It is not surprising that there is no constructive way to identify, at each stage, which of the $2^n$ boxes holds infinitely many points—because, from the outset, the premiss of the theorem assumes nothing about where the points are: we know only that there are infinitely many of them. There are thus at least continuum-many possibilities for how the points might be distributed. All we can do is make the logical observation that, at every stage, the boxes cannot all hold a finite number of points, and therefore at least one of them holds an infinite number. If we need to identify just which such a box might be, we might be able to do so if we were given a precise construction of $A$; but we are given no such information.


It seems that you understand why at least one box contains infinitely many elements of $A$, and your difficulty is only in finding which box that is (or finding one such box if there are several of them). That is, it's a question of existence versus finding. Notice, though, that the theorem you're proving says only that there exists a limit point. It doesn't claim anything about finding a limit point.

To prove the existence of a limit point, it's enough to have the existence of an appropriate box at every stage of the process.
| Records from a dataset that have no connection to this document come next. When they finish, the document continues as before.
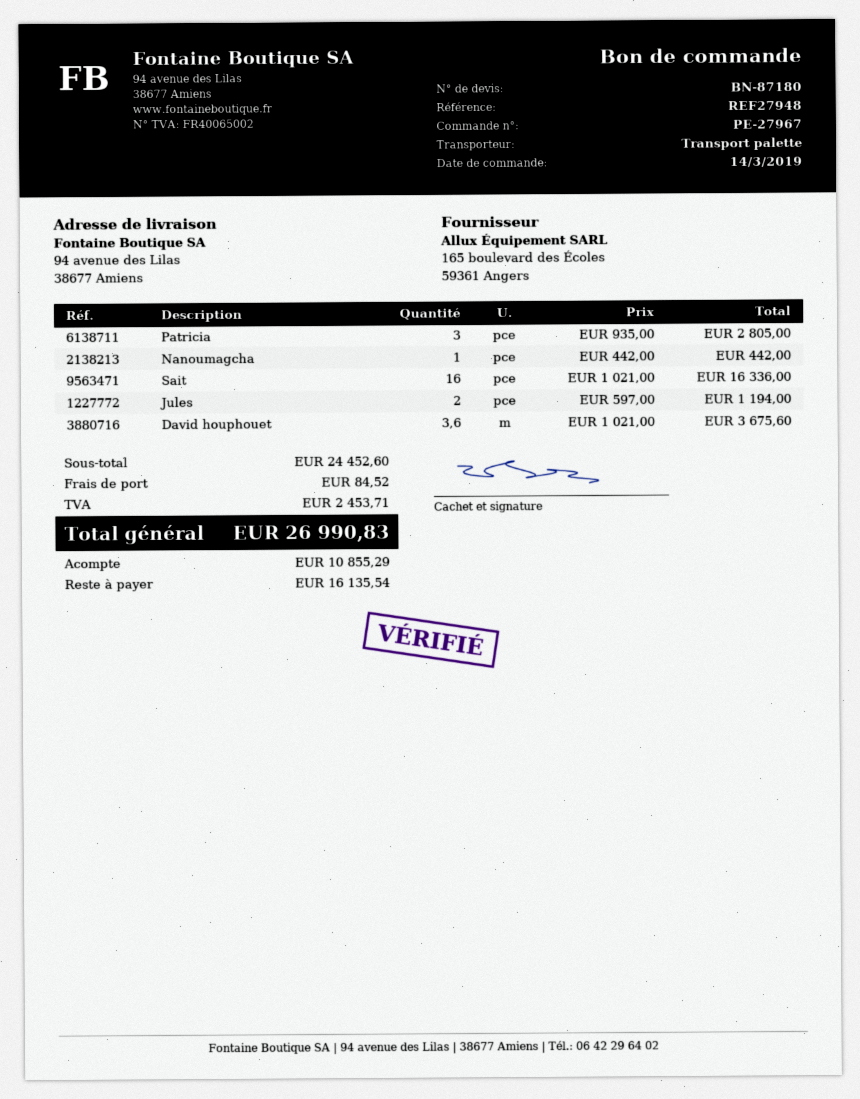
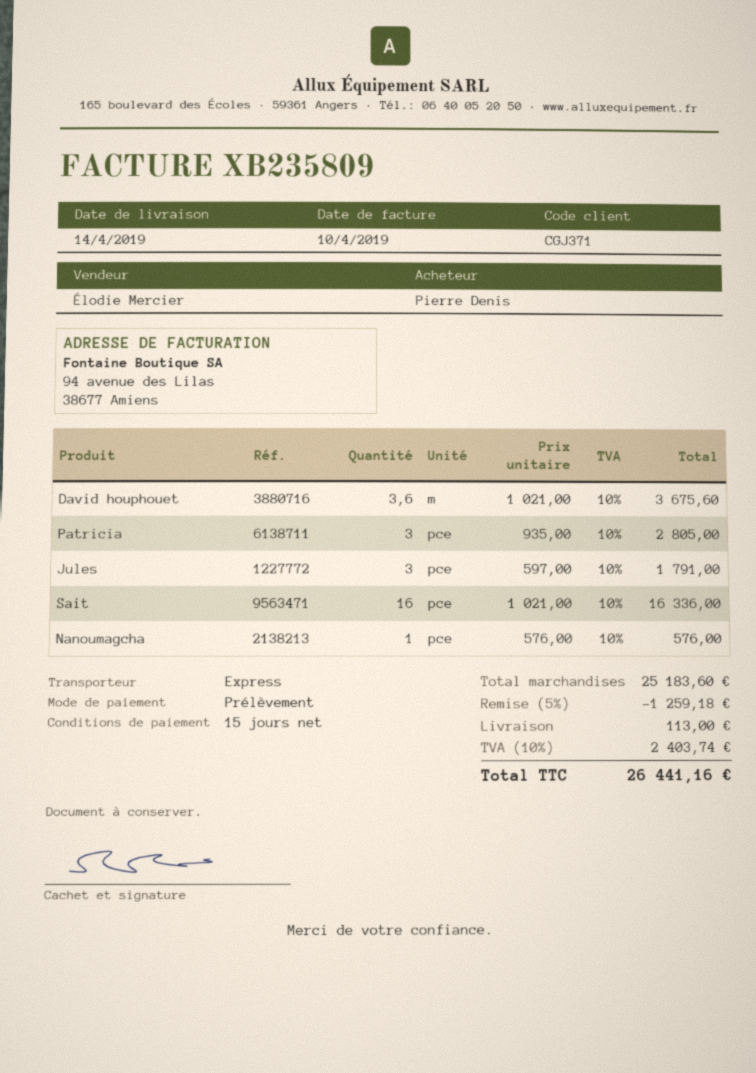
shipping method: pallet freight -> express
Nanoumagcha: 1 x 442.00 = 442.00 -> 1 x 576.00 = 576.00
Jules: 2 x 597.00 = 1194.00 -> 3 x 597.00 = 1791.00
subtotal: 24452.60 -> 25183.60
discount: none -> 5% = 1259.18
shipping: 84.52 -> 113.00
tax: 2453.71 -> 2403.74
total: 26990.83 -> 26441.16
If you wanted to prove a stronger theorem saying that one can find a limit point, then you'd have to worry about finding an appropriate box at every stage. Any alleged theorem of that sort would have to be preceded by information about (1) exactly how the set $A$ is presented and (2) exactly what it means to "find" a point. So such a theorem would not only be harder to prove but considerably more complicated to state than the Bolzano-Weierstrass theorem.


It is in fact a philosophical question. The "paradoxes of infinity" have puzzled people since ancient times. In 1851 Bolzano himself has written a book with the title "Paradoxien des Unendlichen" (in English "Paradoxes of the Infinite").
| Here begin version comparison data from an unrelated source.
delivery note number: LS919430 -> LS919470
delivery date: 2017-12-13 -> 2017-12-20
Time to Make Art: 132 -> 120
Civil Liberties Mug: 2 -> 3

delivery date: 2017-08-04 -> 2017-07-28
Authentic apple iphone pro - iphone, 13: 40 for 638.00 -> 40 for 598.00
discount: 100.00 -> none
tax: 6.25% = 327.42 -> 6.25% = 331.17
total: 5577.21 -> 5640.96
In your proof you start with an infinite set $A$. But how can you know that is infinite? Is it explicitly given by listing its elements? In broad terms let us understand by "listing" any rule that allows you to decide whether a given element $x$ belongs to $A$ or not.

If you have such a listing, then you will be able to identify $B_2, B_3, ...$. If not, you are not even able to identify $A$. In that case it is only possible to argue on an abstract level: If you put infinitely many things into finitely many boxes, than at least one box must contain infinitely many things. Imagine a "person" has put the things into the boxes, but you didn't watch the process. Then you will not know which box contains infinitely many things, but you will know that at least one box must contain infinitely many things. If you don't like to consider "infinitely many things", you can also consider $10$ things in $2$ boxes: You know that at least one must contain $5$ things or more, but you don't know which box. It is similar to the shell game: You know that the ball is placed beneath one the shells, but would you bet beneath which?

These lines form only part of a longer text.